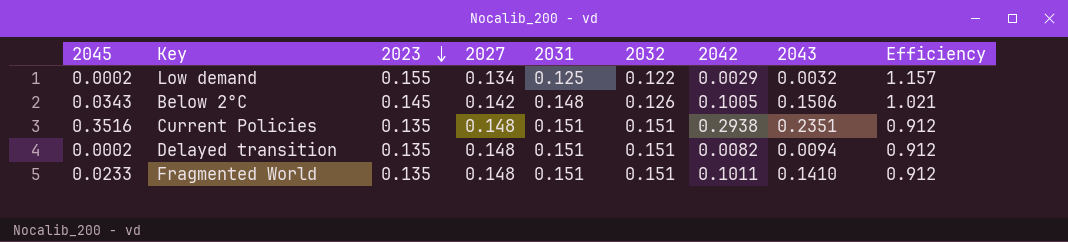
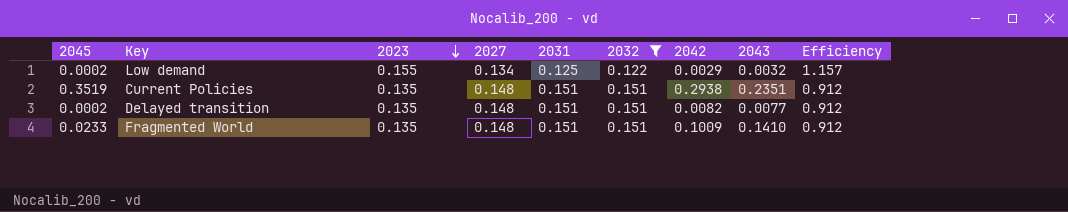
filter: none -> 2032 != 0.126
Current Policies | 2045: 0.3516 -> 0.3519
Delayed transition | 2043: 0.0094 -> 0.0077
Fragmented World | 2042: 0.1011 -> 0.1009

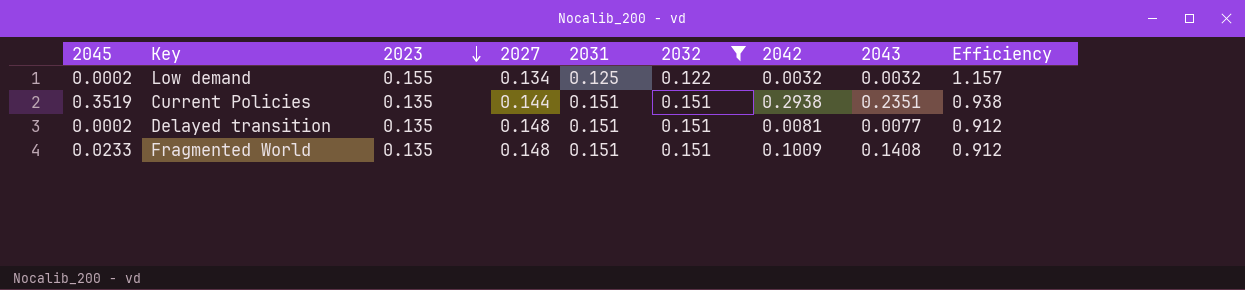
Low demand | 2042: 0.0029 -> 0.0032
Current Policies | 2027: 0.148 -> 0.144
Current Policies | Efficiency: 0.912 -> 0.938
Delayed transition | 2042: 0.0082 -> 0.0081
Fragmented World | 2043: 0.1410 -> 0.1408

⁂

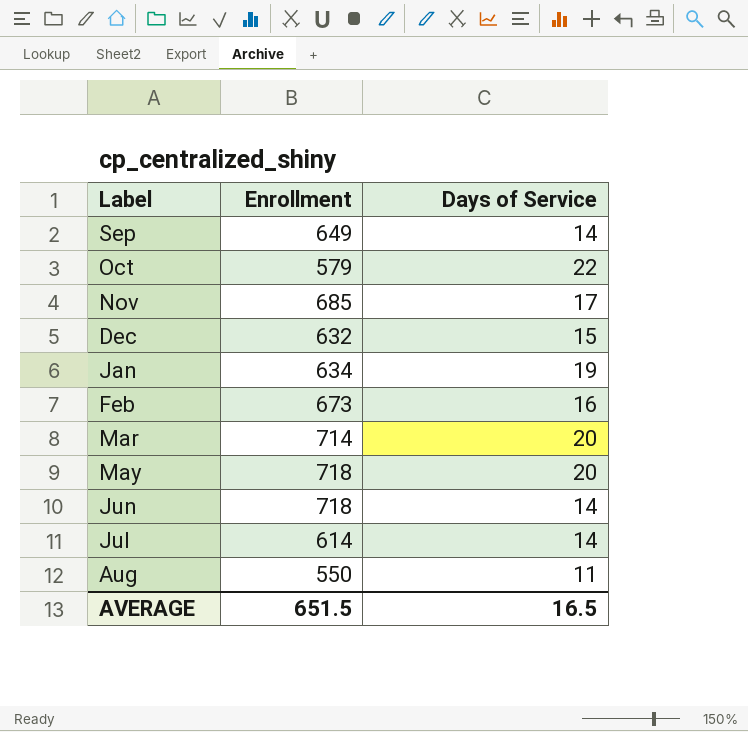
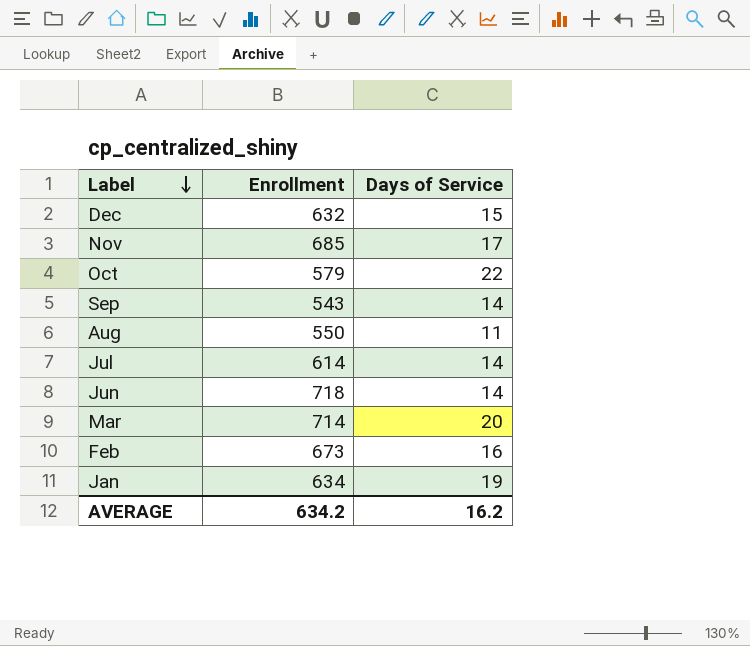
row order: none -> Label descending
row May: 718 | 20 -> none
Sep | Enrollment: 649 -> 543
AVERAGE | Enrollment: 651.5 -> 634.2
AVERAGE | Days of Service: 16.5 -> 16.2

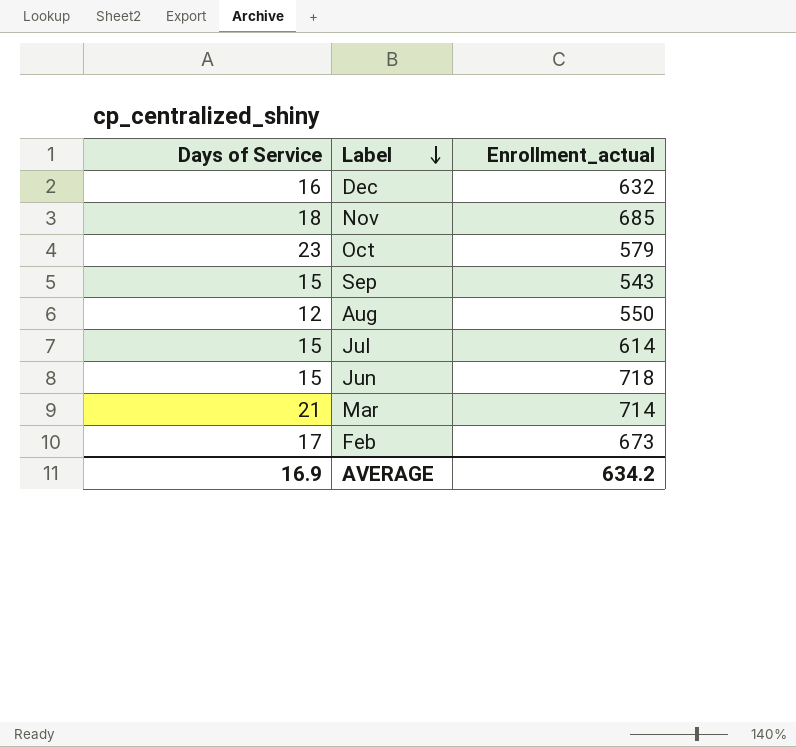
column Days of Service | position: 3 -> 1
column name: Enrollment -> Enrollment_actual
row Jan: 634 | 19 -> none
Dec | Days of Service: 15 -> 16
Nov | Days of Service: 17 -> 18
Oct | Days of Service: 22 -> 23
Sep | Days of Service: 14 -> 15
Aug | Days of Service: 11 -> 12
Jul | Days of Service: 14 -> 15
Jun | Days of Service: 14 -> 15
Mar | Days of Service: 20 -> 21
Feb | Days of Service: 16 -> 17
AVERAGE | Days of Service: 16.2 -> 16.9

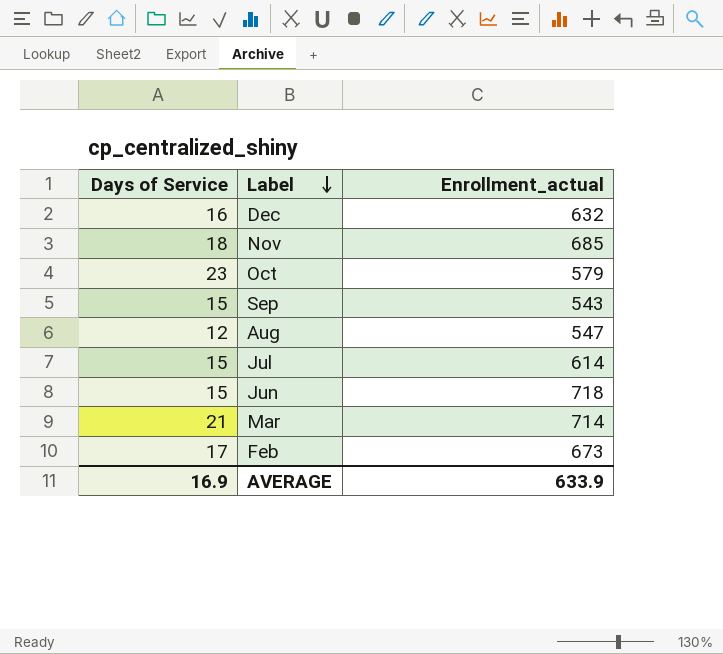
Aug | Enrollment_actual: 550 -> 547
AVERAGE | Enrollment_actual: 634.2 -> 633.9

⁂

• **EXERCISE OBJECTIVE**
Write out each line of the data that holds the string "Days".

• **YOUR SOLUTION**
AVERAGE | Days of Service: 16.5 -> 16.2
column Days of Service | position: 3 -> 1
Dec | Days of Service: 15 -> 16
Nov | Days of Service: 17 -> 18
Oct | Days of Service: 22 -> 23
Sep | Days of Service: 14 -> 15
Aug | Days of Service: 11 -> 12
Jul | Days of Service: 14 -> 15
Jun | Days of Service: 14 -> 15
Mar | Days of Service: 20 -> 21
Feb | Days of Service: 16 -> 17
AVERAGE | Days of Service: 16.2 -> 16.9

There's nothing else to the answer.